The D40C, D43C, N65C, D93C, and N95C mutations were incorporated into the human cPLA₂α C2 domain gene by site-directed mutagenesis as previously described (26). The resulting mutant C2 domains were expressed in E. coli as inclusion bodies, then isolated, renatured, and purified by size exclusion chromatography to a level of 95% or greater for use in Ca²⁺-binding studies. All five mutant proteins were fully water soluble and eluted at the same position on the Sephadex G75 size exclusion column as the wild-type protein, indicating that they were properly folded and monomeric.

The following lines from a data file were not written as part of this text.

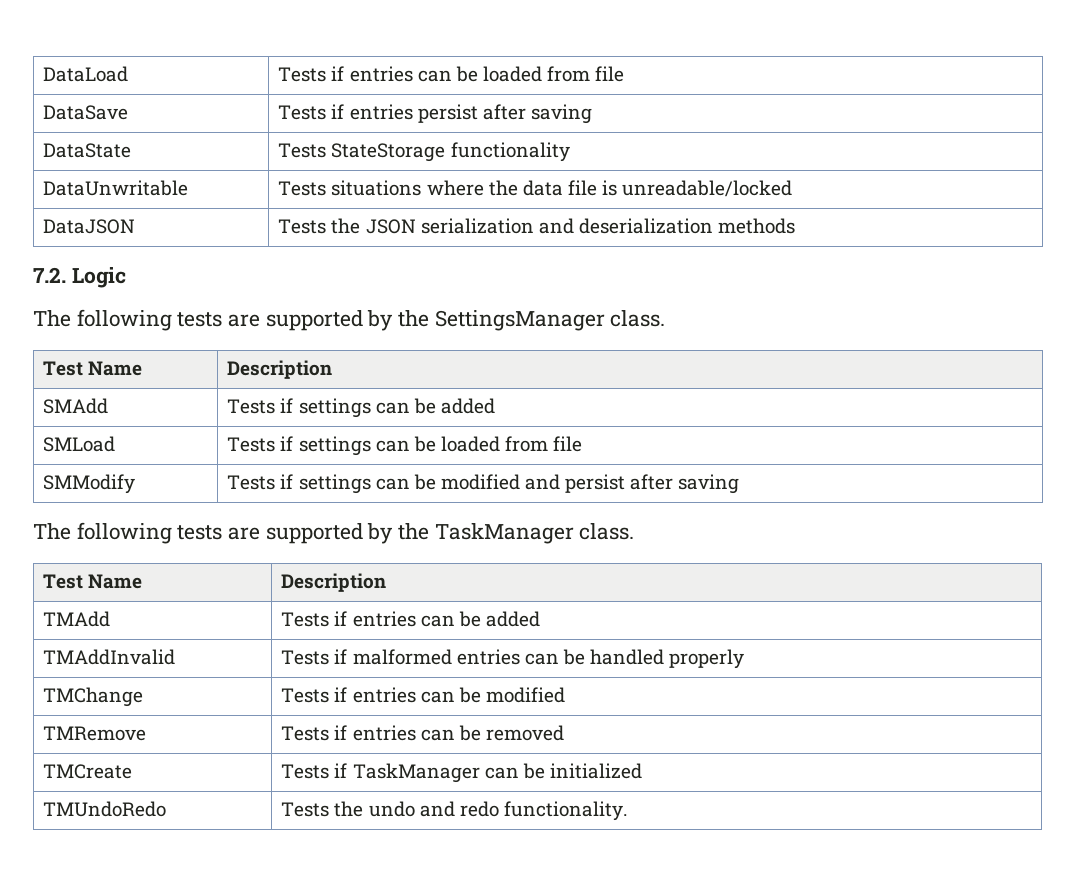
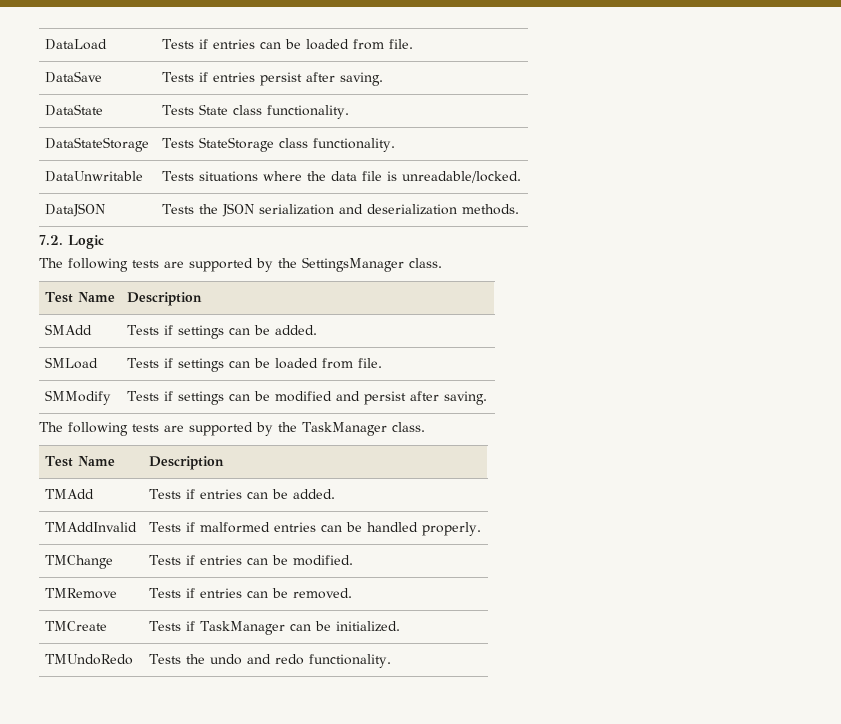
- DataLoad | Tests if entries can be loaded from file
+ DataLoad | Tests if entries can be loaded from file.
- DataSave | Tests if entries persist after saving
+ DataSave | Tests if entries persist after saving.
- DataState | Tests StateStorage functionality
+ DataState | Tests State class functionality.
+ DataStateStorage | Tests StateStorage class functionality.
- DataUnwritable | Tests situations where the data file is unreadable/locked
+ DataUnwritable | Tests situations where the data file is unreadable/locked.
- DataJSON | Tests the JSON serialization and deserialization methods
+ DataJSON | Tests the JSON serialization and deserialization methods.
- SMAdd | Tests if settings can be added
+ SMAdd | Tests if settings can be added.
- SMLoad | Tests if settings can be loaded from file
+ SMLoad | Tests if settings can be loaded from file.
- SMModify | Tests if settings can be modified and persist after saving
+ SMModify | Tests if settings can be modified and persist after saving.
- TMAdd | Tests if entries can be added
+ TMAdd | Tests if entries can be added.
- TMAddInvalid | Tests if malformed entries can be handled properly
+ TMAddInvalid | Tests if malformed entries can be handled properly.
- TMChange | Tests if entries can be modified
+ TMChange | Tests if entries can be modified.
- TMRemove | Tests if entries can be removed
+ TMRemove | Tests if entries can be removed.
- TMCreate | Tests if TaskManager can be initialized
+ TMCreate | Tests if TaskManager can be initialized.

Effects of Coordinating Side Chain Substitutions on Ca²⁺ Binding to the Free Domain

The cPLA₂α C2 domain possesses only one Trp residue, Trp 71, and the indole ring of this residue lies 12.6 and 12.0 Å from Ca²⁺-binding sites I and II, respectively (24). Ca²⁺ binding to these sites is known to trigger a local structural change that increases the intrinsic emission of Trp 71 by 15%. The resulting fluorescence increase has been used previously to monitor the titration of sites I and II with two Ca²⁺ ions, yielding a [Ca²⁺]_1/2 of 14 ± 2 μM and a Hill coefficient of 1.7 ± 0.2 (6, 18). Since the Hill coefficient significantly exceeds 1.0, there is strong positive cooperativity between the two adjacent sites (18). The [Ca²⁺]_1/2 and Hill coefficient measured using the fluorescence assay agree closely with the values determined by direct Ca²⁺ titration, validating the fluorescence method and confirming that the two binding sites contribute approximately equally to the fluorescence change (6, 18).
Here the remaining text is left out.